I have only had one and it was fairly recent...about 5 weeks ago. He was torturing me. I was tied down and (almost) helpless. I hit a point and broke my bonds and killed him with a scissors I grabbed.

Nice, huh?



I can laugh now...but it freaked me out. A total metaphor for what went down...


----------



## LBHmidwest

I had one the other night. She showed up in my life with the kids, I came home and she was cooking supper. We never talked. She came to bed, we just slept, it was like my old life. Except I never ever talked to her.

I woke up and thought it was like she came back but I didn't want her back, like she was a ghost in my life, house.

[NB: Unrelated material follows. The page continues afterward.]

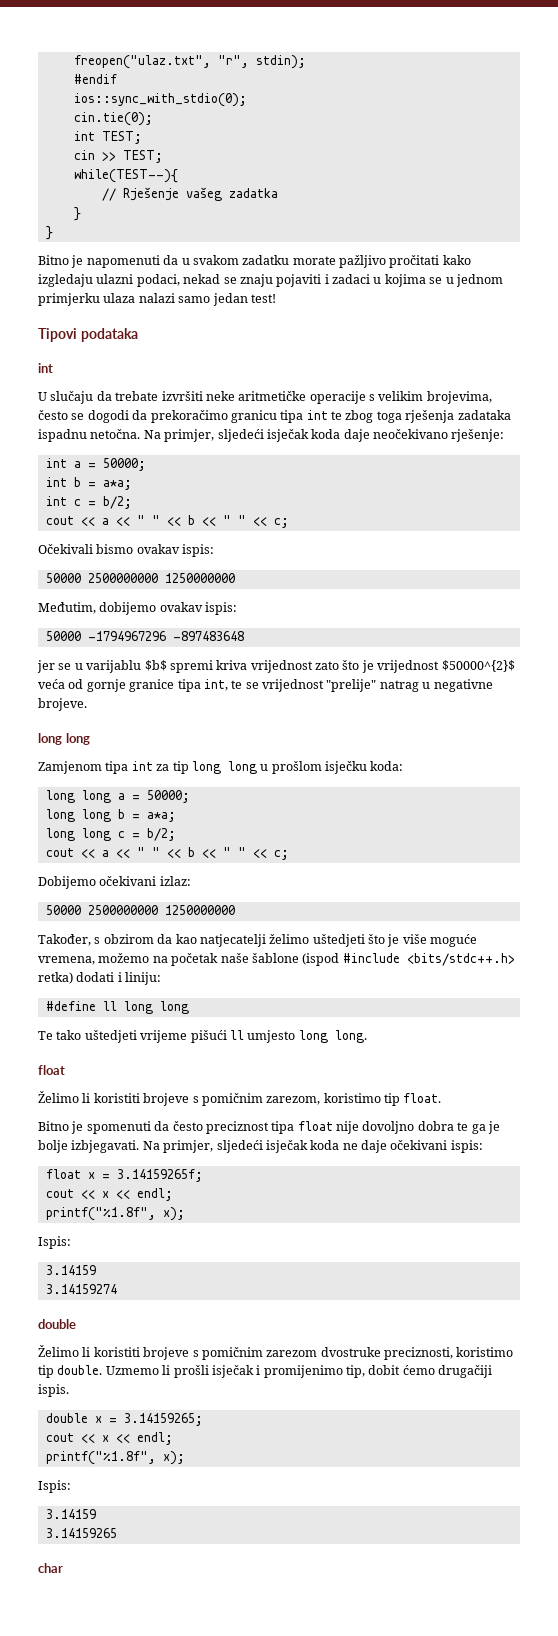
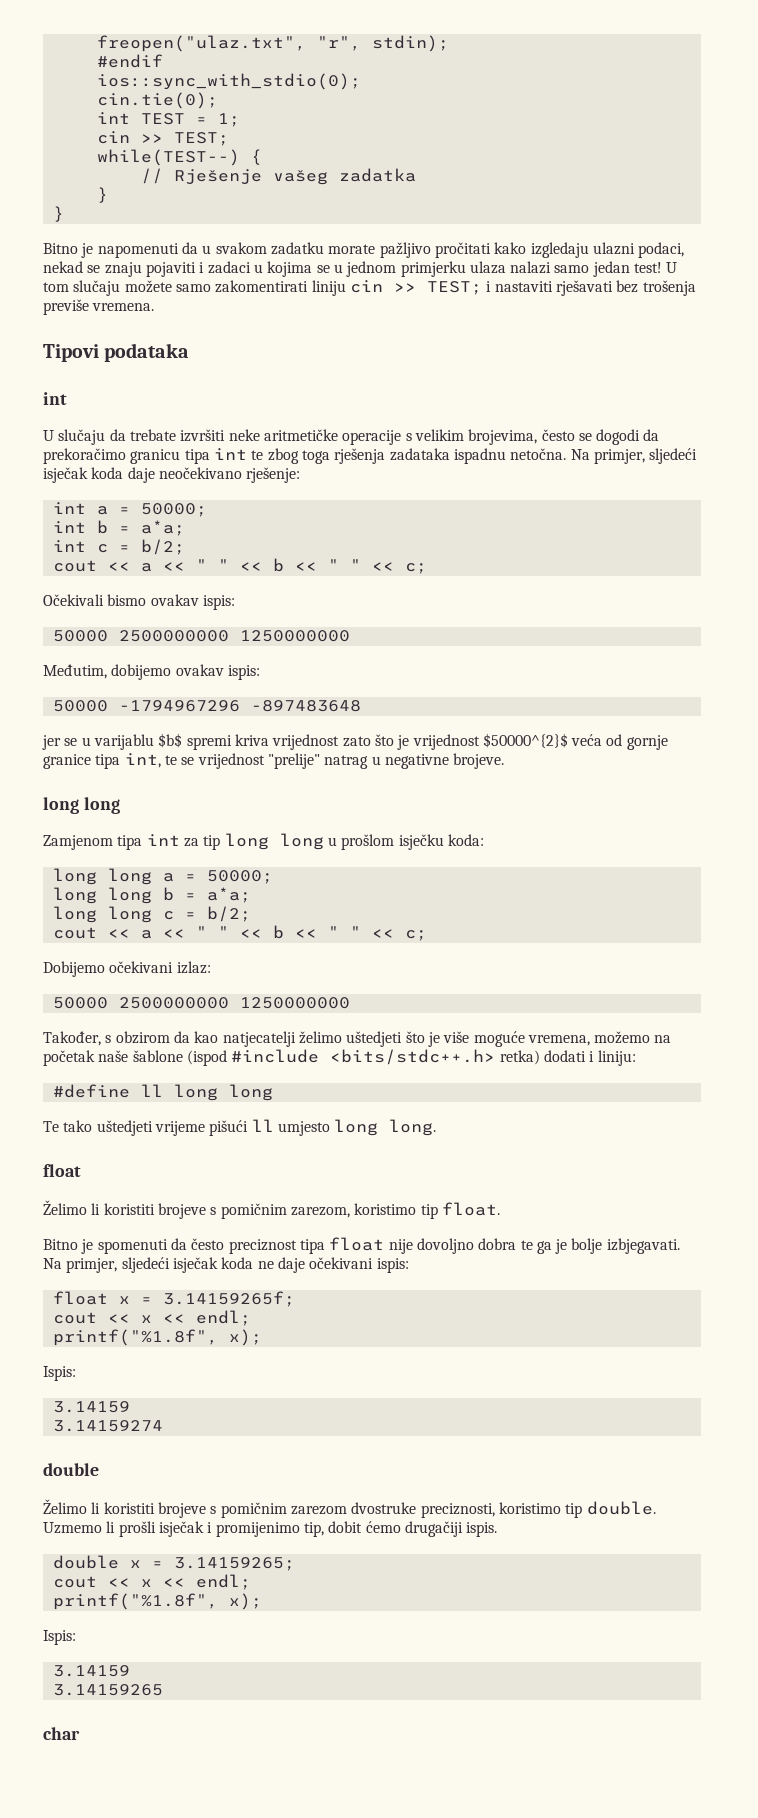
[101,131,142,144] TEST; -> [140,113,240,127] TEST = 1;
[73,169,178,183] while(TEST--){ -> [96,149,262,166] while(TEST--) {
(276, 298) none -> [666,262,678,273] [43,280,696,296] [43,299,155,315] U tom slučaju možete samo zakomentirati liniju cin >> TEST; i nastaviti rješavati bez trošenja previše vremena.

It was weird, I know that. Kind of like the movie Ghost, I was there but not a part of it.


----------



## Chuck71

LBH..... how have you been brother?


----------



## AFPhoenix

Yeah LBH...how are you doing? Any progress on your journey?


----------



## chillymorn

bofa?????


----------



## Chuck71

breath of fresh air, his post separation g/f


----------



## AFPhoenix

I received a text from Raider yesterday wanting to get together to divide pictures. We are doing it tomorrow night...i'll keep you guys posted.


----------



## GusPolinski

AFPhoenix said:


> I received a text from Raider yesterday wanting to get together to divide pictures. We are doing it tomorrow night...i'll keep you guys posted.


I'd just scan everything and give her digital copies on a DVD.


----------



## Chuck71

if you are not comfortable with this meeting, which I don't think you are

have D17 go with you, or... BOFA. Trust me...a walk down memory lane

with RB would be beyond wonderful....but what exactly would it be done for?

Breaking you and BOFA up....talk about an ego boost for RB... yeah!

Course Chuck....you're one to talk, doing all your reconnects. Well...1st love 

had filed for D, 2nd love is single and I'm.... playing the field.

I considered a reconnect with both after WC and I D but UG swooped in.

I would not reconnect while involved with her.

Postpone if you feel it necessary


----------



## Fenix

Blech. I can't imagine anything more horrible.


----------



## Chuck71

The LaD thread isn't as electric as the GTDoS but we do like updates :rofl:


----------